The adjustment would extend the town boundary to the foot of the Powell River Trail, which is owned and maintained by the town of Appalachia but is technically outside of town limits.

The adjustment would include the former Bullitt mine site “as well as areas north and west of Bullitt and the town owned Powell River Trail to include points around Roaring Branch and Washington Rock,” wrote Luntsford.

Roaring Branch is a trail system with a waterfall that can be seen from U.S. 23 between Big Stone Gap and Appalachia. Less than a mile away, on the same road, Washington Rock was a convenience center site that was closed and blocked off nearly two decades ago.

“None of this impacts any residential areas or businesses of any kind,” explained Luntsford at the meeting.

Luntsford described the Bullitt mine area as a “prime site” for development. “It has utilities, rail service, electric, water and sewer nearby,” he stated. “If it’s within the corporate limits of the town, the town could realize some tax benefits of a possible industry that could come there.”

Also included in the adjustment is a plan to connect the Powell River Trail to the Washington Rock site and connect the Cave Springs Trail off Roaring Branch to the Powell River Trail.

“We are hoping to get Penn Virginia to cooperate and allow some recreational development,” said Luntsford.

Penn Virginia is a land holding company that owns some of the land that the town wants to incorporate.

In an email, Luntsford explained the town would need to get approval from the Wise County Board of Supervisors.
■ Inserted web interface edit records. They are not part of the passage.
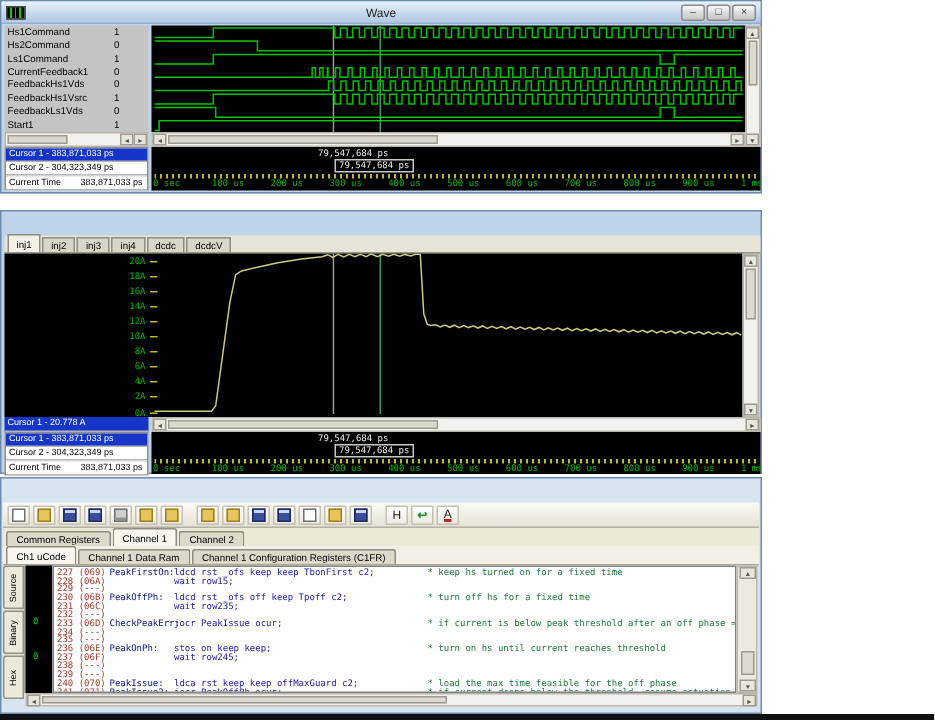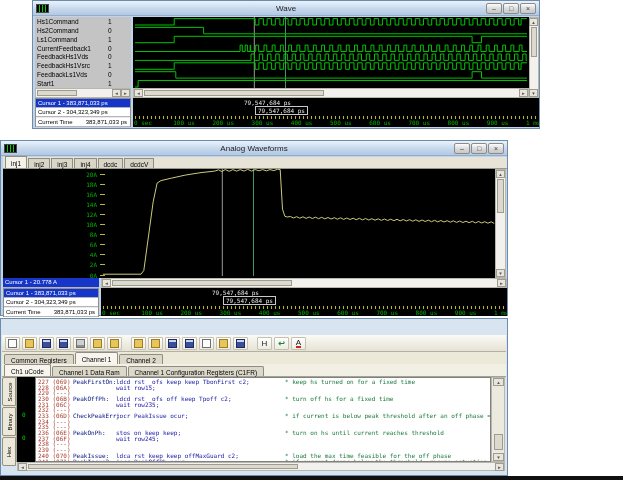--- a/index.html
+++ b/index.html
@@ -97,7 +97,7 @@
 
 <div class="screen">
 
-  <section class="win" style="left:0;top:0;width:508px;height:129px;margin-left:32px;">
+  <section class="win" style="left:0;top:0;width:508px;height:129px;">
     <div class="titlebar">
       <span class="app-icon">
           <i class="wave-glyph"></i>

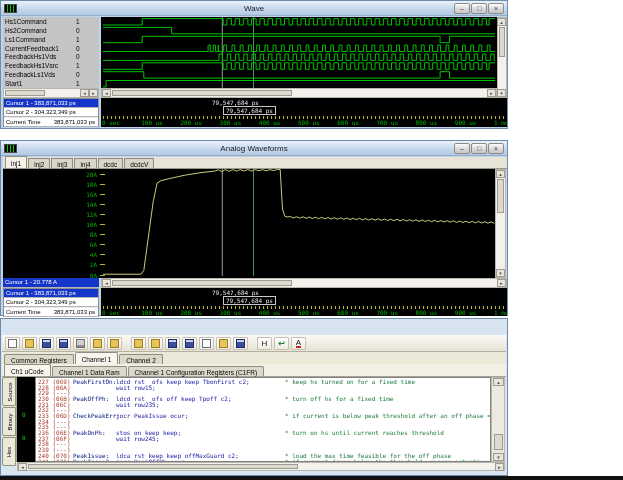--- a/index.html
+++ b/index.html
@@ -212,17 +212,6 @@
   </section>
 
   <section class="win" style="left:0;top:140px;width:508px;height:176px;">
-    <div class="titlebar">
-      <span class="app-icon">
-          <i class="wave-glyph"></i>
-        </span>
-      <span class="title">Analog Waveforms</span>
-      <span class="winbtns">
-        <span class="wbtn">–</span>
-        <span class="wbtn">□</span>
-        <span class="wbtn">×</span>
-      </span>
-    </div>
 
     <div class="tabstrip" id="analog-tabs" style="left:2px;top:16px;width:504px;height:12px;">
         <span class="atab active">inj1</span>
If approved, property owners would then be notified of the proposal and will be able to make comments. The town’s attorney, Mike Abbott, is working to identify and contact property owners.

“VDOT has been notified of the Washington Rock site to gain their approval for an entrance/edit for the site and mapping has been completed to show the exact boundary lines,” wrote Luntsford.

While there will not be a formal public forum on the matter, the discussion of the boundary adjustment will continue during the “Old Business” portion of the Aug. 15 town council meeting. The council would like to have public input to put together a presentation for the county Board of Supervisors.

“We hope we have a lot of citizens in town come here and support this effort,” said Luntsford. “We have to do something to bolster the revenues for the town of Appalachia. Our revenues are stagnant or reducing while our costs continue to go up.”

Luntsford stated that some “out-of-the-box” thinking is required to help develop the town.

He ended his presentation with a quote: “You will not find solutions to problems caused by changing times if you continue to look in the same places.”